Pondbottom

Pondbottom

Pondbottom 896 883 Christopher X. Ryan

Jimmy had been rowing for forty-five minutes and we were still no closer to shore. The oars were begrimed with blood and candy, and his eyeglasses had long since skated down his nose on a track of sweat. They were barely hanging on. Jimmy was barely hanging on. Look in those eyes and you saw the bottom of the pond—that’s how far off he was.

“Jim, enough,” his brother Shane said from the stern. Shane was fat like me but blond. Jimmy: lank and tall. The sky was dimming but you could still see the bruises on Jimmy’s neck; two hands’ work, the fingers thick and splayed so that it looked like he was sporting bad crow tattoos.

“Ok, stop,” I said from the bow, facing Jimmy. None of us had life vests. The pond was only one hundred meters wide but rumor was, you couldn’t touch bottom in the middle. That’s where we were, a steady chinook freezing us in place, below us nothing but the dark of Jimmy’s eyes.

The oarlocks caught the blades as Jimmy flung them away. As we shuffled and I took up those sticky clubs of wood, the wind buffeted the boat another twenty feet.

“Fuck.”

“Pull, pull.”

The sky dimmer now but rimmed with the gold of August. The water as murky as the future was distant. They said otters lived there, but we’d only ever encountered muskrats and irascible swans. An ice factory once operated on the far shore, but that was fact.

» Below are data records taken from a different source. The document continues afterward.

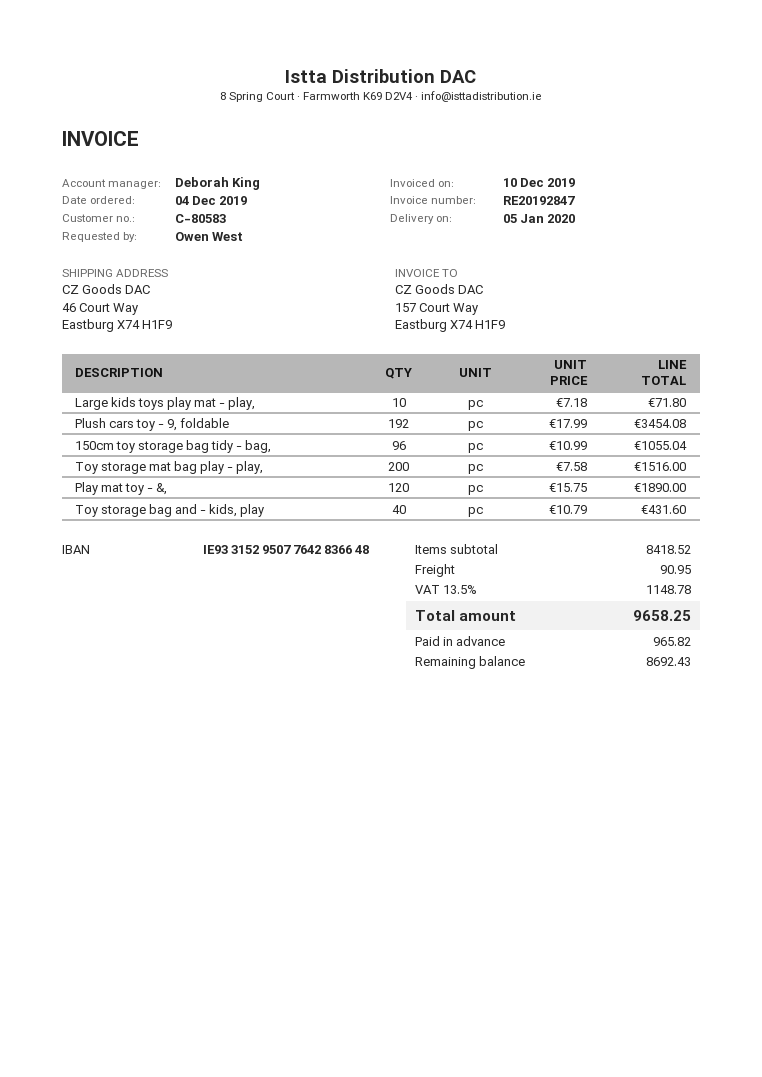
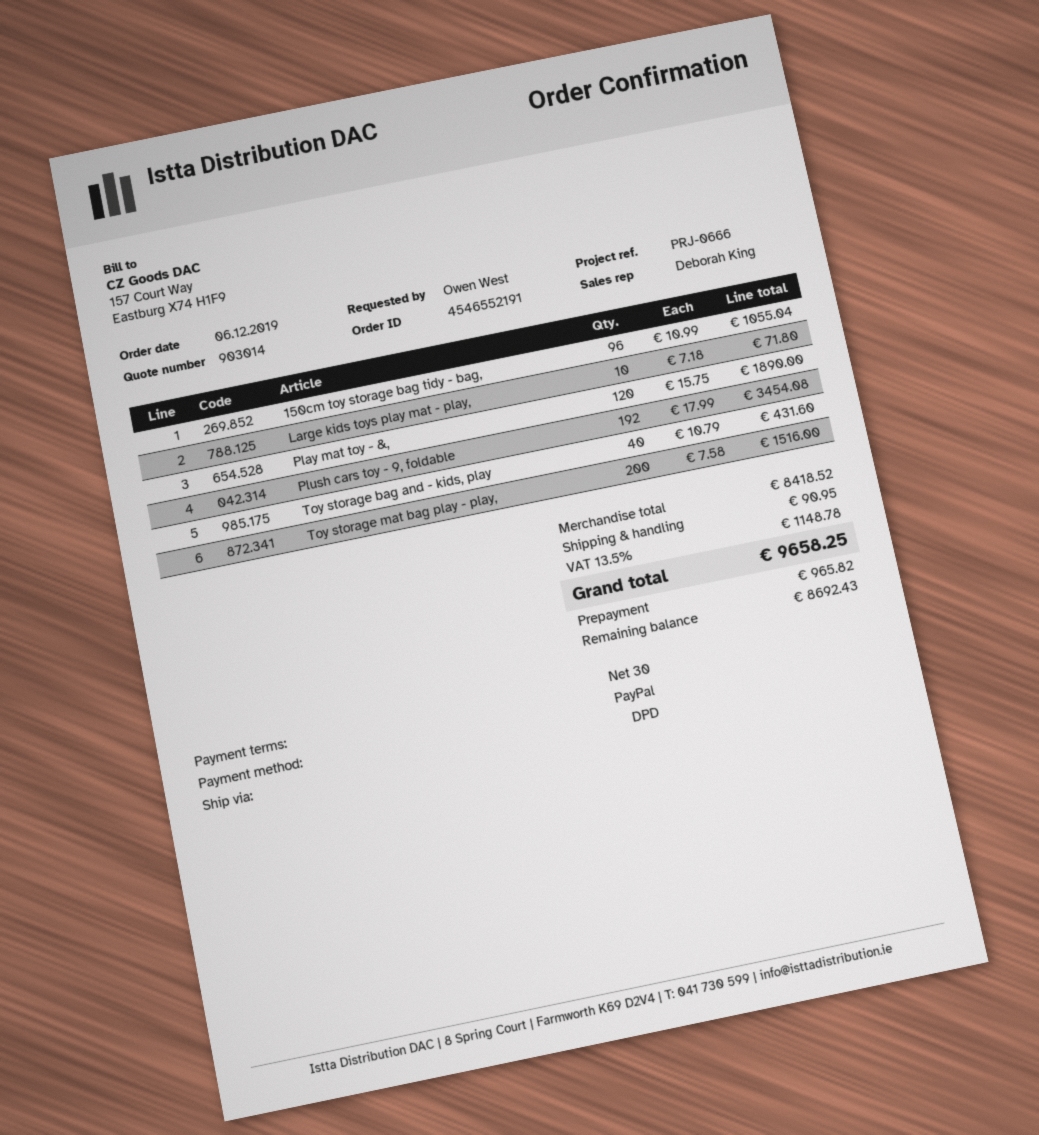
order date: 2019-12-04 -> 2019-12-06

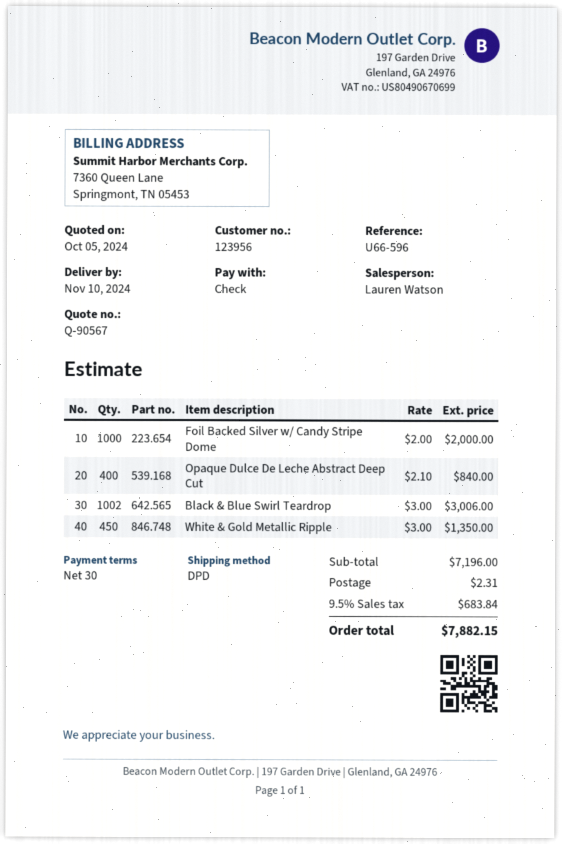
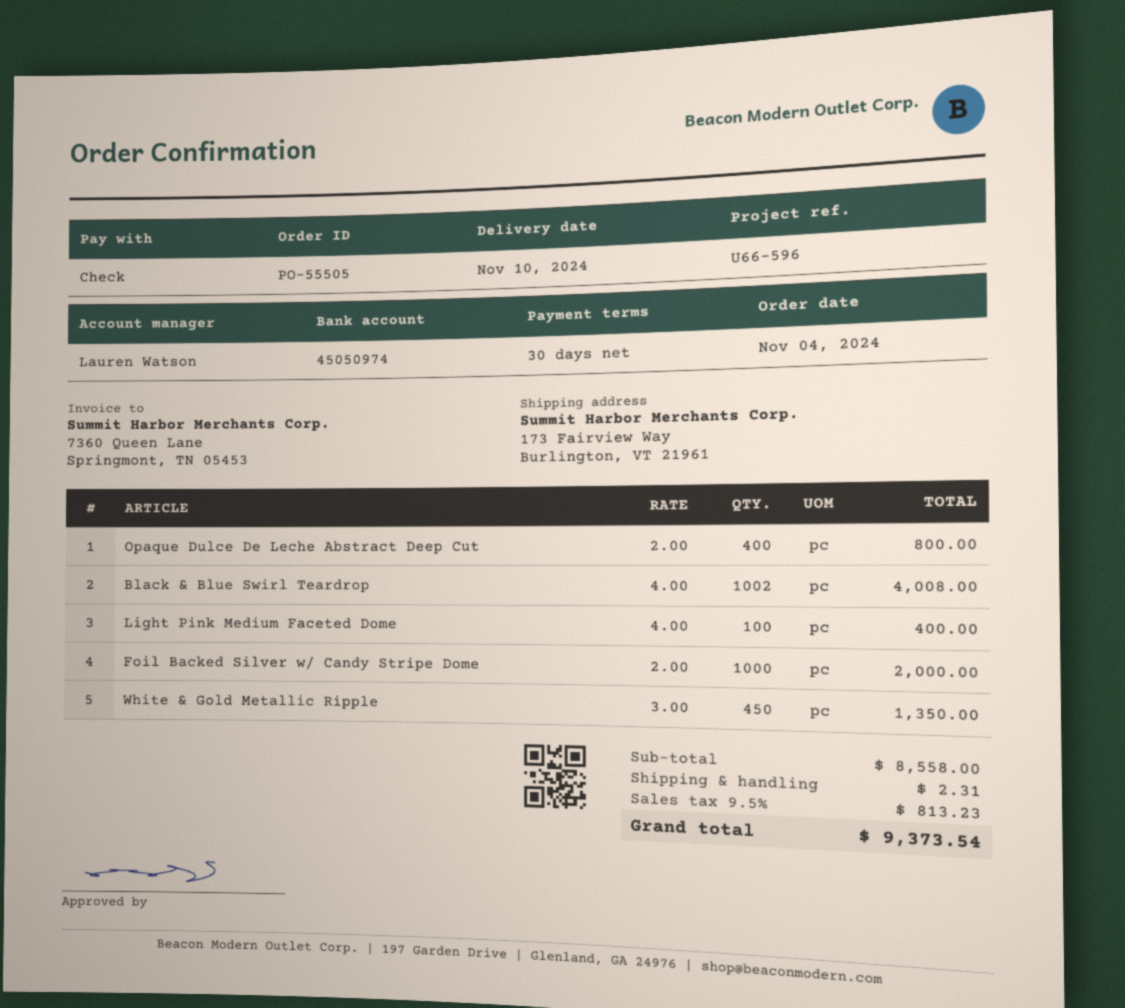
Opaque Dulce De Leche Abstract Deep Cut: 400 x 2.10 = 840.00 -> 400 x 2.00 = 800.00
Black & Blue Swirl Teardrop: 1002 x 3.00 = 3006.00 -> 1002 x 4.00 = 4008.00
Light Pink Medium Faceted Dome: none -> 100 x 4.00 = 400.00
subtotal: 7196.00 -> 8558.00
tax: 9.5% = 683.84 -> 9.5% = 813.23
total: 7882.15 -> 9373.54

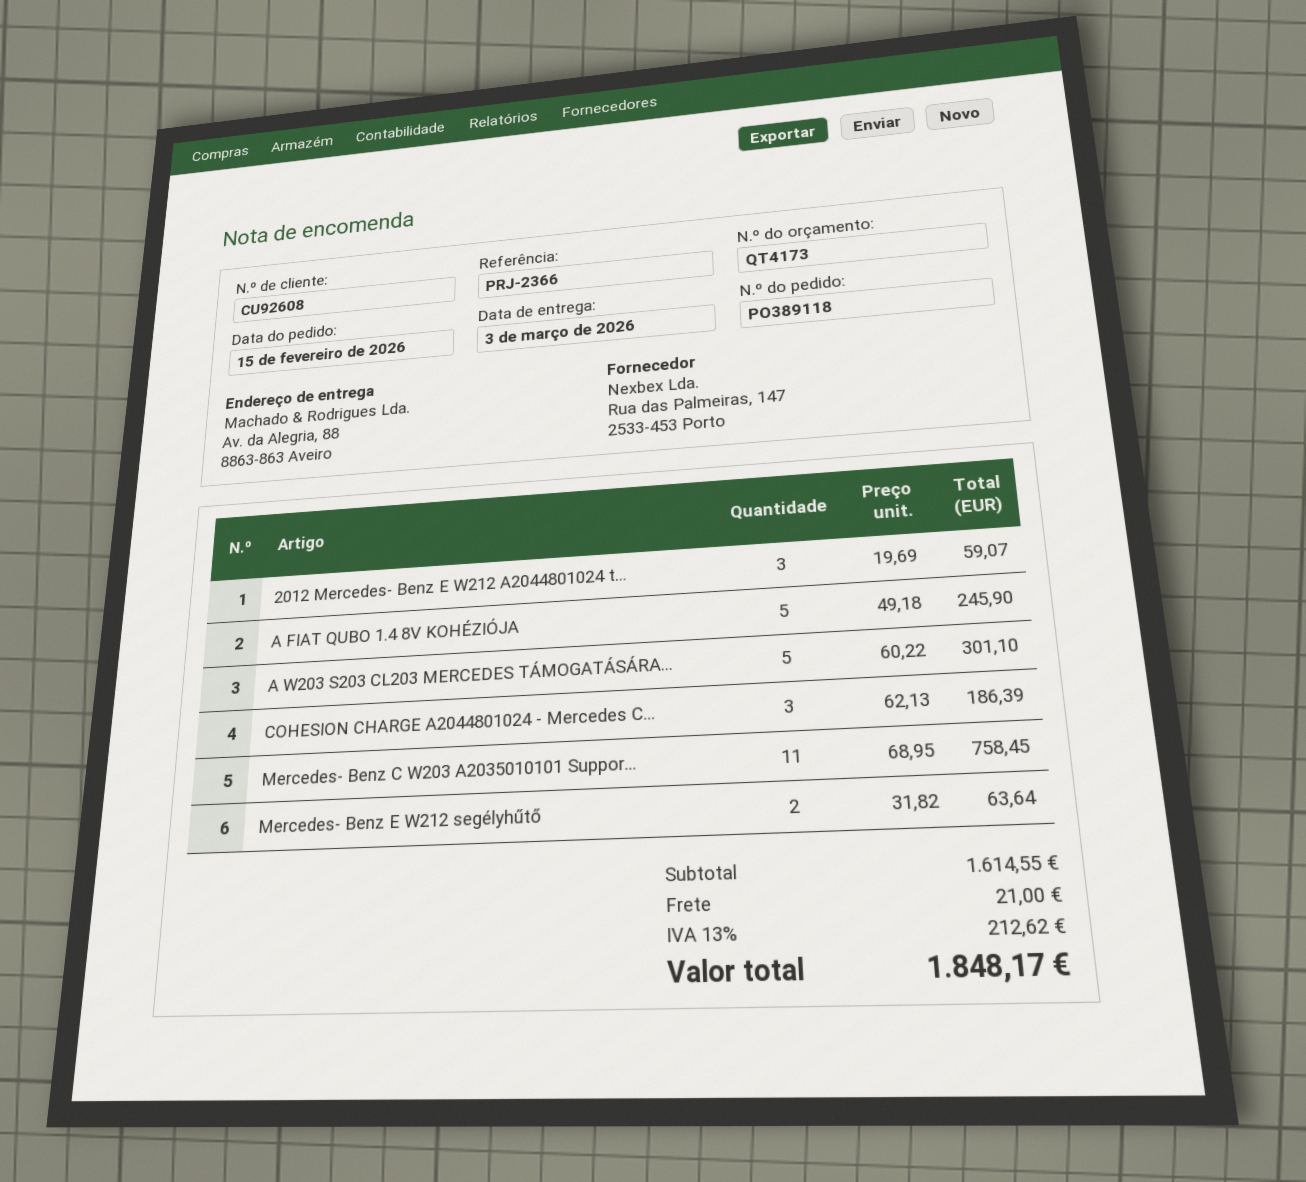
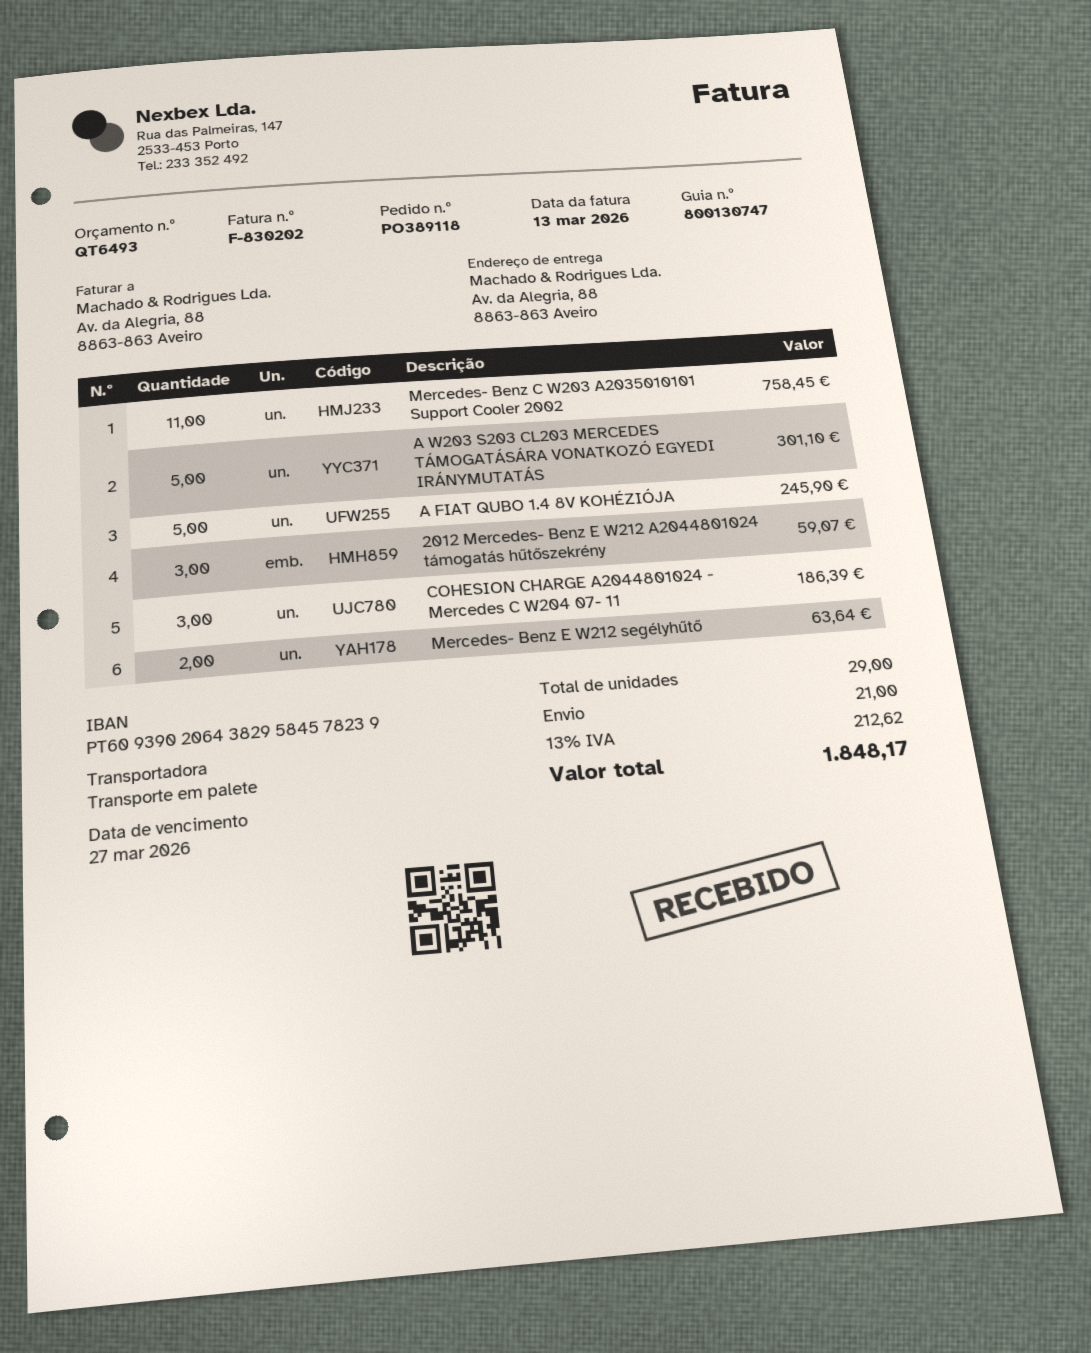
quote number: QT4173 -> QT6493

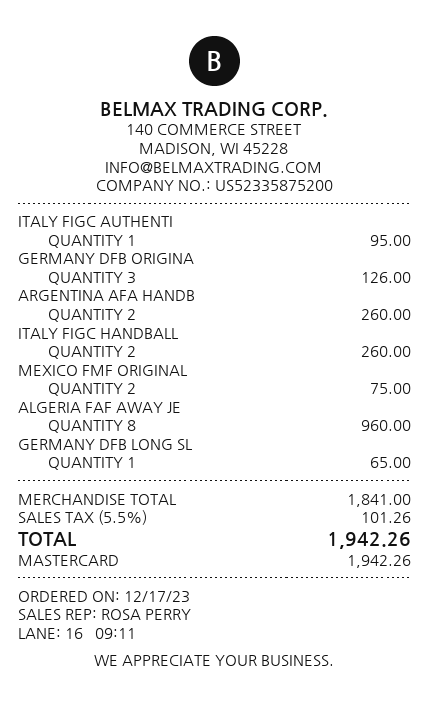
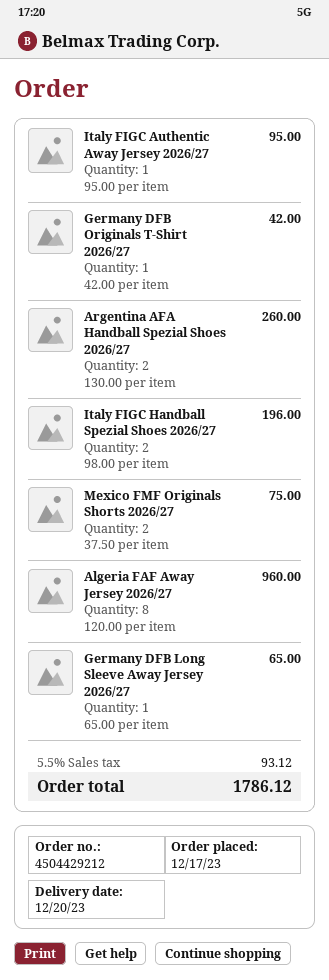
GERMANY DFB ORIGINA: 3 for 126.00 -> 1 for 42.00
ITALY FIGC HANDBALL: 2 for 260.00 -> 2 for 196.00
tax: 5.5% = 101.26 -> 5.5% = 93.12
total: 1942.26 -> 1786.12

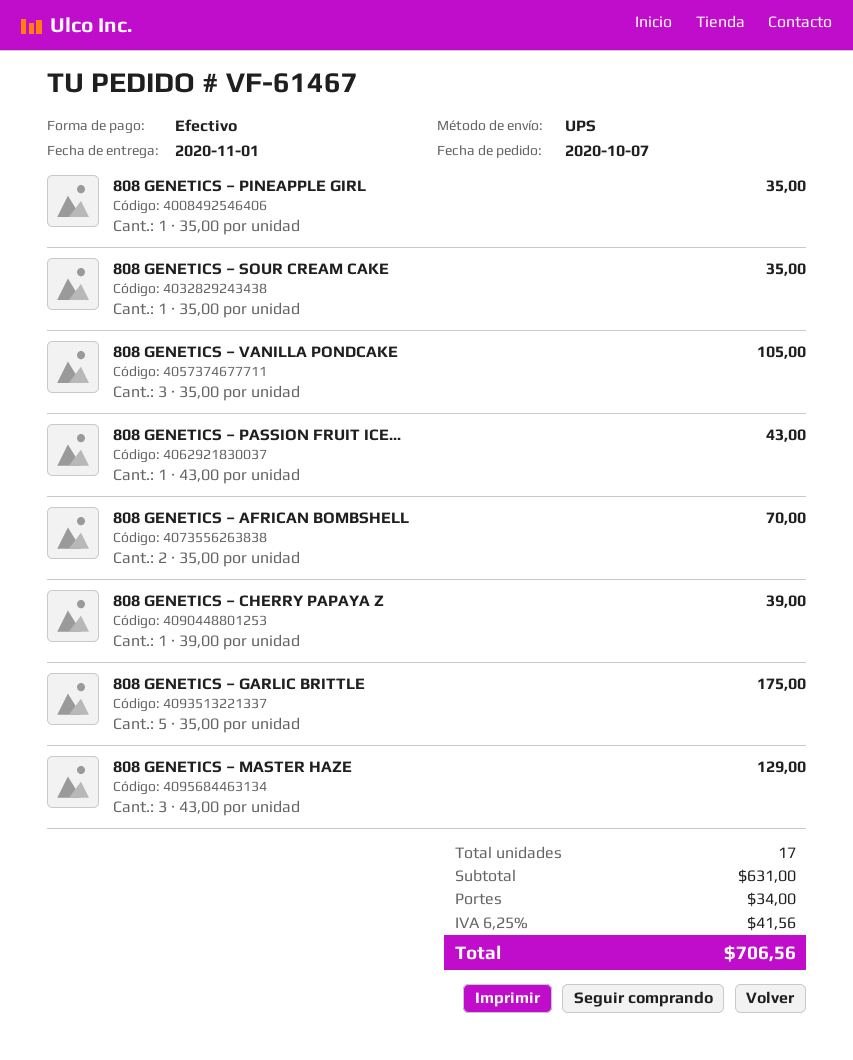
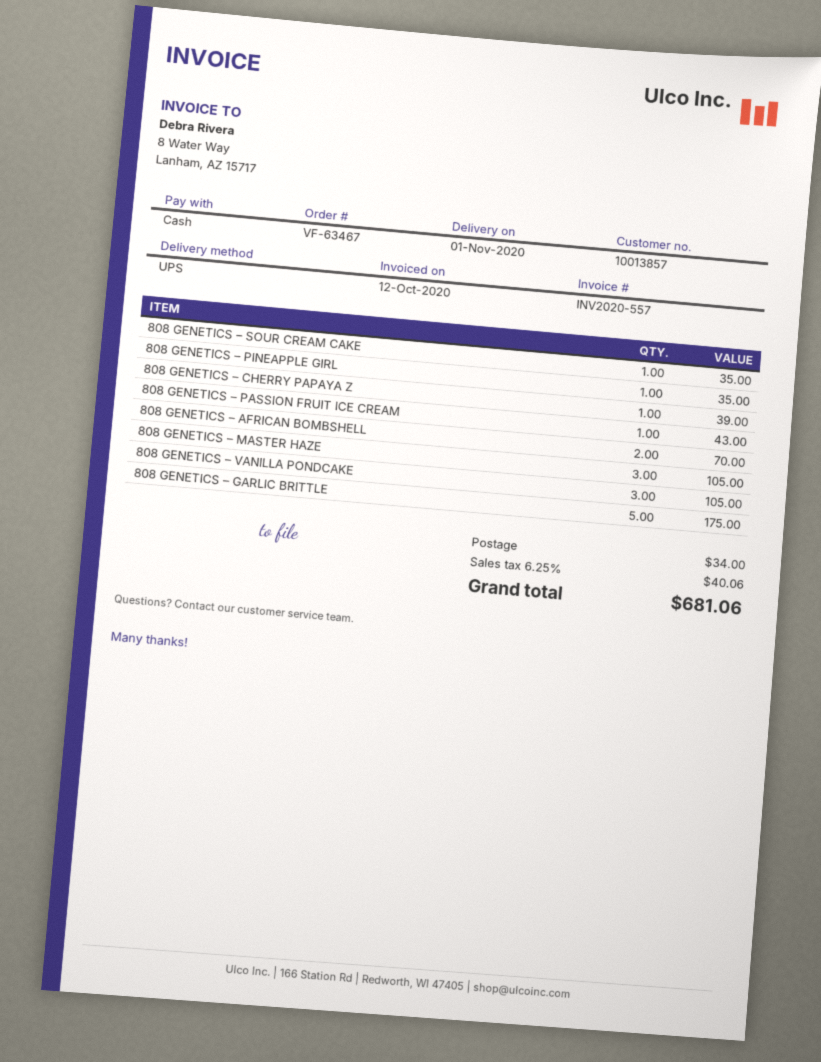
order number: VF-61467 -> VF-63467
808 GENETICS – MASTER HAZE: 3 for 129.00 -> 3 for 105.00
tax: 6.25% = 41.56 -> 6.25% = 40.06
total: 706.56 -> 681.06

I pulled, but we continued to drift. Jimmy had done a good job. He was always surprising us like that. The previous week had been our swim competition; me, Shane, Jimmy, and a girl named Shawna against three other squads. The cackles of our opposition were sick and gull-like but understood. Jimmy with his cerebral palsy—how fast could he be? Answer: not a skilled aquarian, but a relentless one.

Shane had led our relay with a slap-heavy backstroke, and I sputtered my way through the breaststroke. Shawna, our one true swimmer, halved the gap with her dolphinian butterfly. But it was Jimmy who caught and passed the leader. Vexed Jimmy. Toddler Jimmy, who was whisked away by a helicopter as a medic reinflated the boy’s lungs through a tube punched into his chest. Jimmy who stayed back two years. Jimmy, in love with every girl in the neighborhood. He swam as if tomorrow lay just beyond the jetty. If our swim instructor hadn’t stopped him, Jimmy would’ve swum until the moon rose—then passed it, too.

“This sucks,” Shane said.

“We’ll have to ditch the boat, then get it later,” I said.

“No.” Shane gestured at Jimmy’s bruises. “Imagine if we came home without Dad’s dingy.”

I stopped rowing.

Story they’d told was that Senior had taken offense with Jimmy’s nose-blowing technique. “Like a goose with an arrow up its ass,” the boys had quoted. They also said Jimmy’s feet had come off the ground during the throttling. Their mother stopped it just in time—like the swim instructor, wrapping her arms around her husband to keep him from going over the brink.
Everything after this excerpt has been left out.